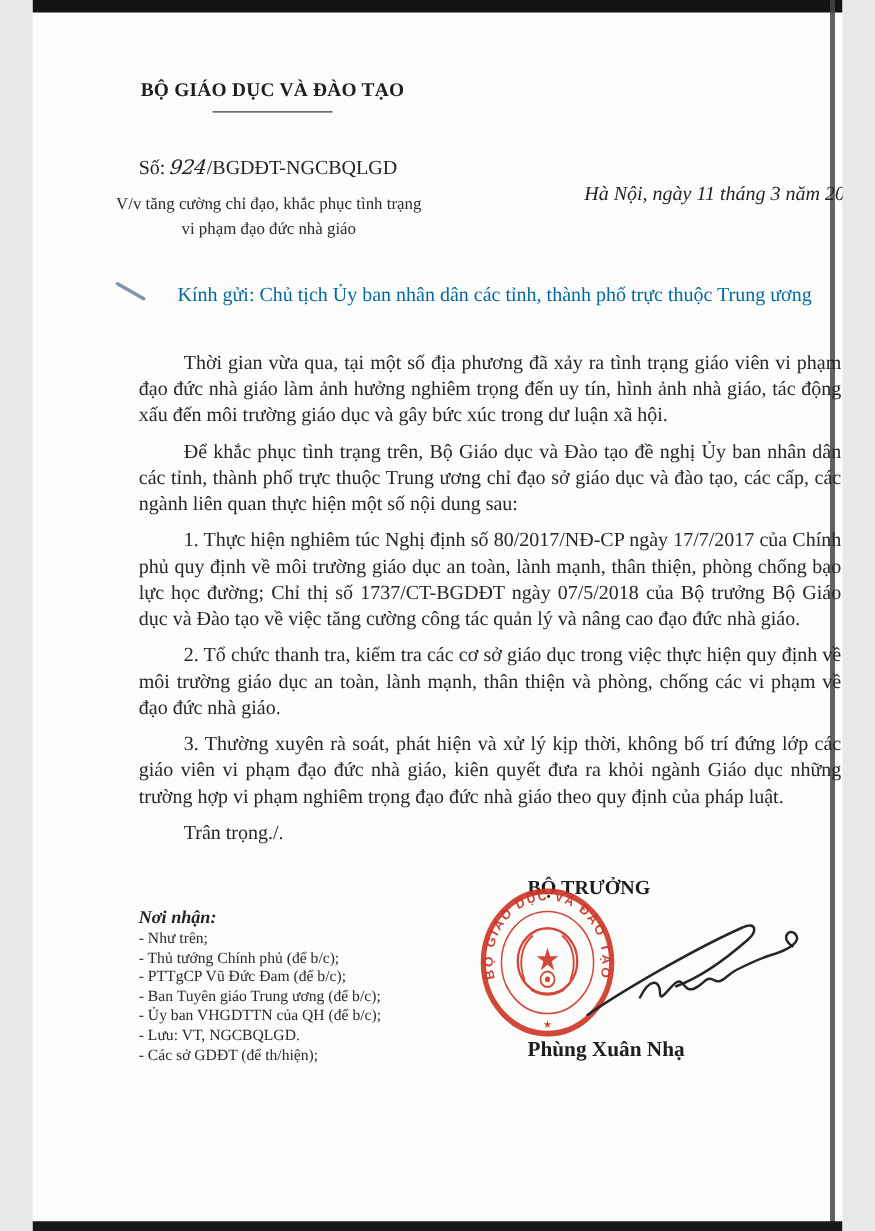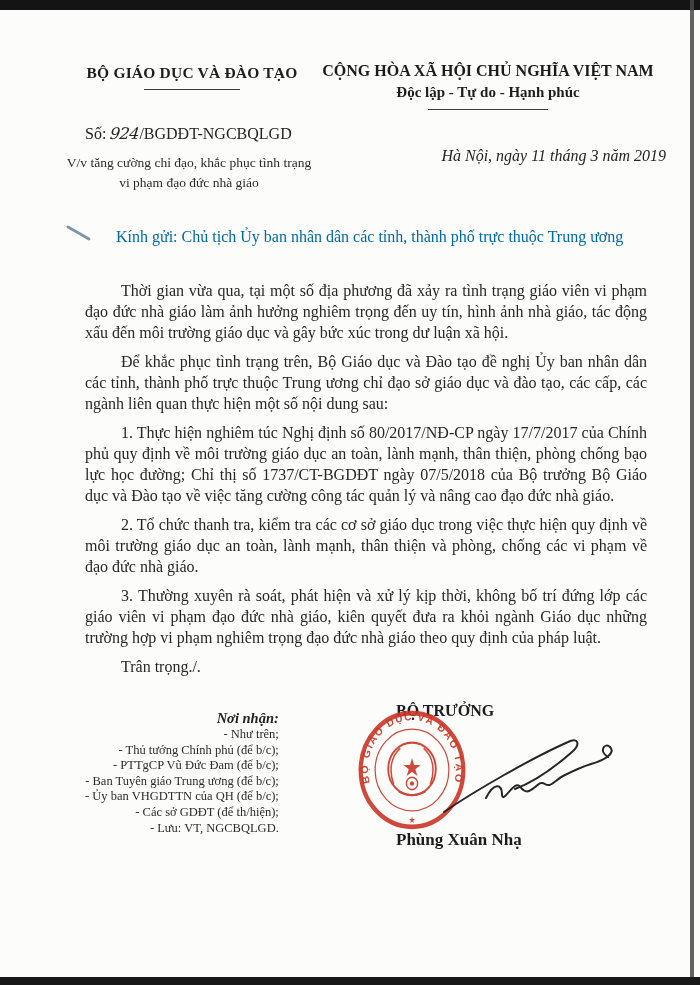"BỘ GIÁO DỤC VÀ ĐÀO" .page { width: 700px -> 648px }
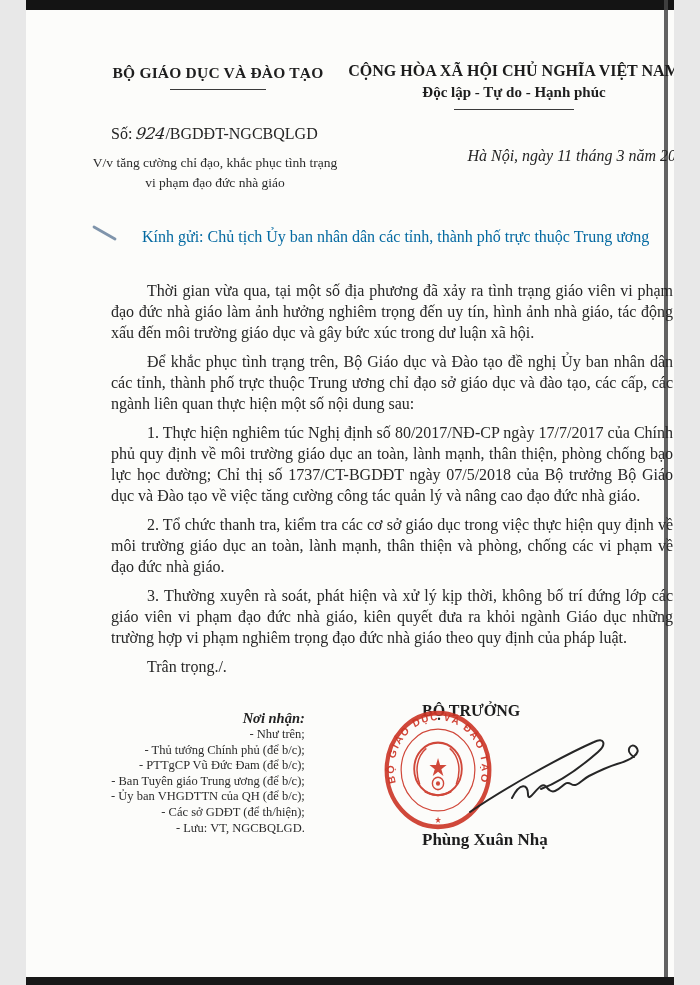"CỘNG HÒA XÃ HỘI CHỦ" div.hdr-right { html: <div> <div>CỘNG HÒA XÃ HỘI CHỦ NGHĨA VIỆT NAM</div> <div>Độc lập - Tự do - Hạnh phúc</div> <div></div> </div> -> none }
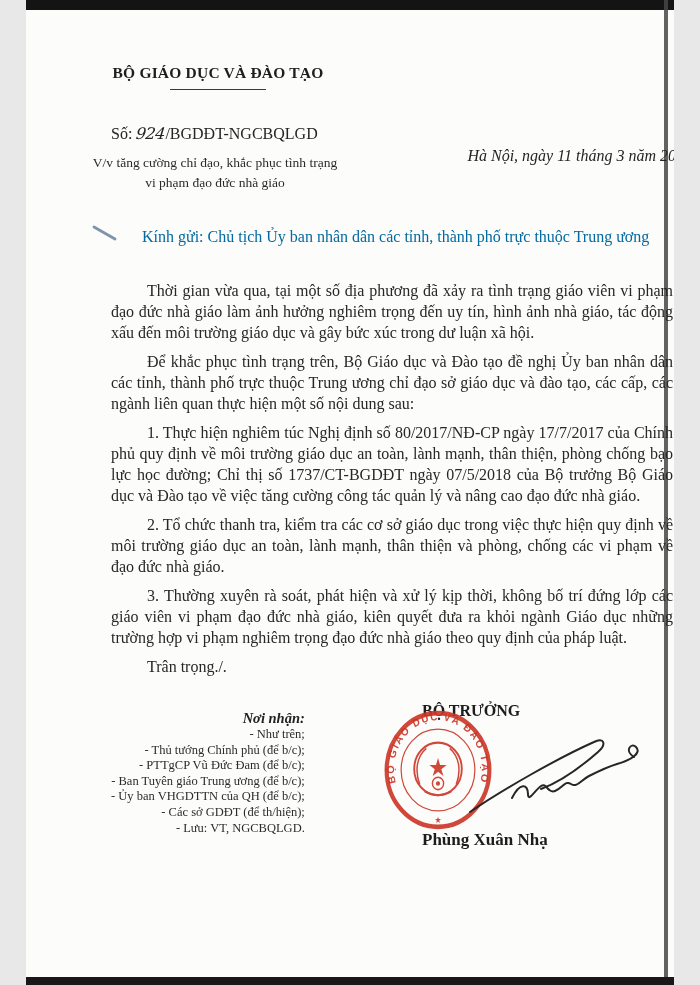"Nơi nhận:" .recipients { text-align: right -> none; top: 12px -> 28px }
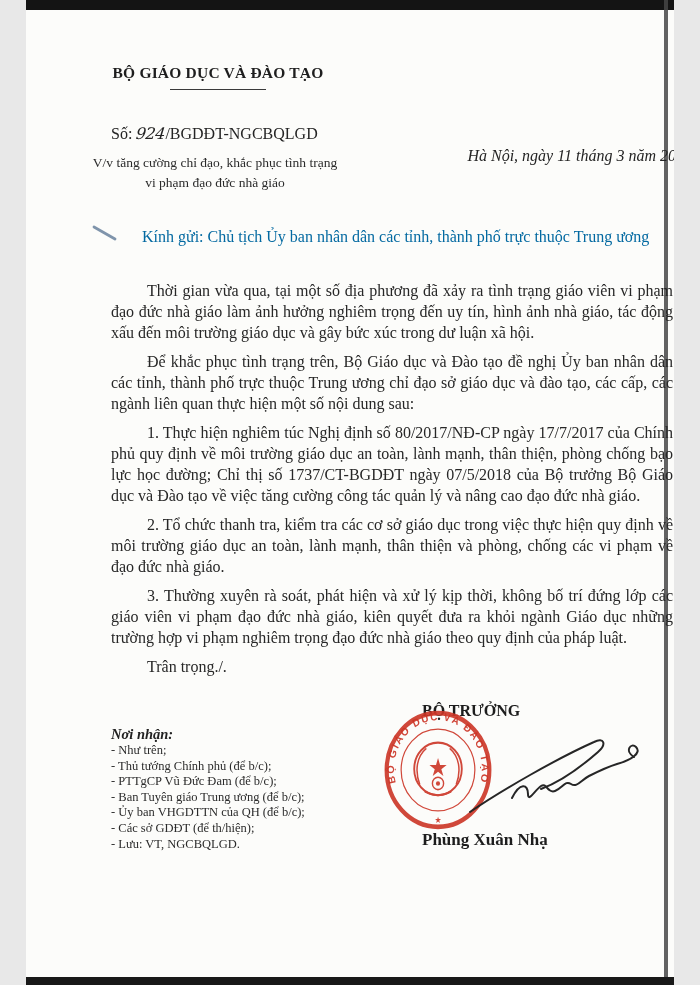"- Các sở GDĐT (để" div.recipient-item { order: before "- Lưu: VT, NGCBQLGD." -> after "- Lưu: VT, NGCBQLGD." }
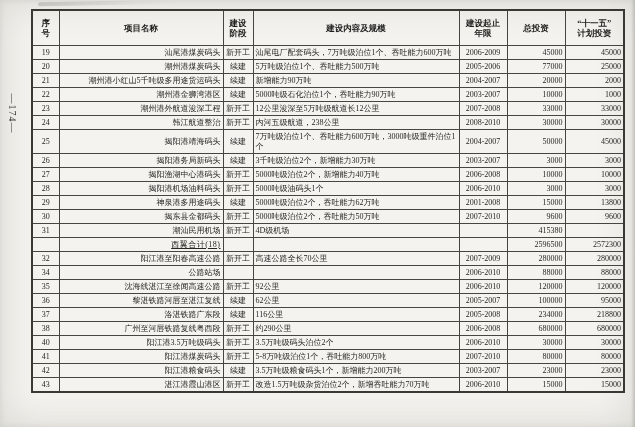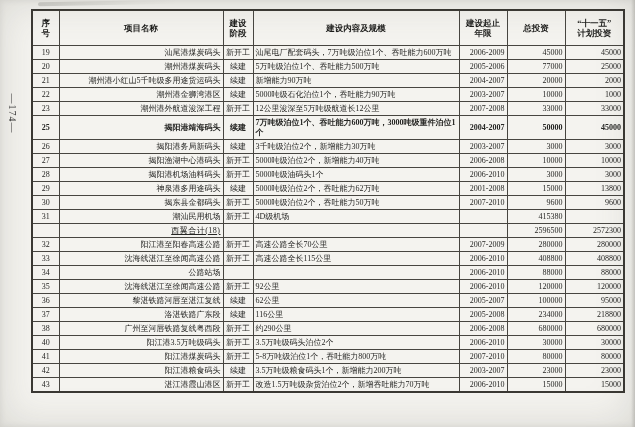"2006-2009" td:nth-child(5) { text-align: right -> center }
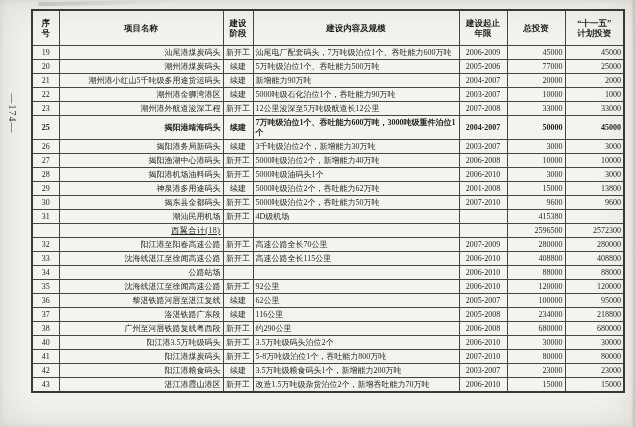"24" tr { html: none -> <tr> <td>24</td> <td>韩江航道整治</td> <td>新开工</td> <td>内河五级航道，238公里</td> <td>2008-2010</td> <td>30000</td> <td>30000</td> </tr> }
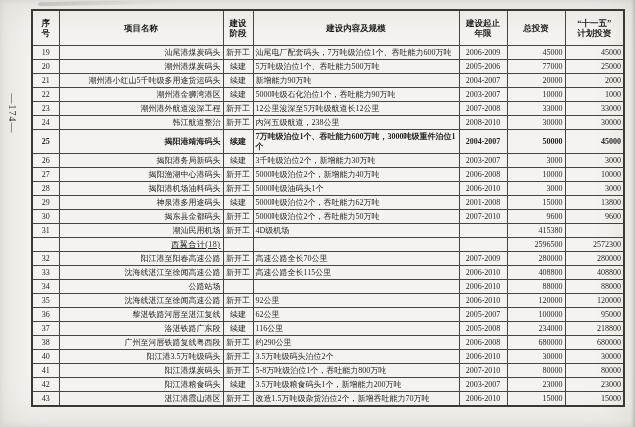"25" table.doc tbody tr.tall { font-weight: bold -> none }
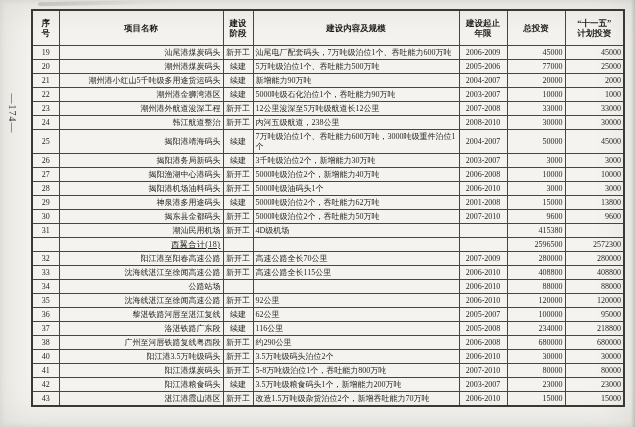"33" tr { html: <tr> <td>33</td> <td>沈海线湛江至徐闻高速公路</td> <td>新开工</td> <td>高速公路全长115公里</td> <td>2006-2010</td> <td>408800</td> <td>408800</td> </tr> -> none }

*Task objective*. All of the data should come back exactly as written, but without pictures.

*Answer to the problem*.
"BỘ GIÁO DỤC VÀ ĐÀO" .page { width: 700px -> 648px }
"CỘNG HÒA XÃ HỘI CHỦ" div.hdr-right { html: <div> <div>CỘNG HÒA XÃ HỘI CHỦ NGHĨA VIỆT NAM</div> <div>Độc lập - Tự do - Hạnh phúc</div> <div></div> </div> -> none }
"Nơi nhận:" .recipients { text-align: right -> none; top: 12px -> 28px }
"- Các sở GDĐT (để" div.recipient-item { order: before "- Lưu: VT, NGCBQLGD." -> after "- Lưu: VT, NGCBQLGD." }
"2006-2009" td:nth-child(5) { text-align: right -> center }
"24" tr { html: none -> <tr> <td>24</td> <td>韩江航道整治</td> <td>新开工</td> <td>内河五级航道，238公里</td> <td>2008-2010</td> <td>30000</td> <td>30000</td> </tr> }
"25" table.doc tbody tr.tall { font-weight: bold -> none }
"33" tr { html: <tr> <td>33</td> <td>沈海线湛江至徐闻高速公路</td> <td>新开工</td> <td>高速公路全长115公里</td> <td>2006-2010</td> <td>408800</td> <td>408800</td> </tr> -> none }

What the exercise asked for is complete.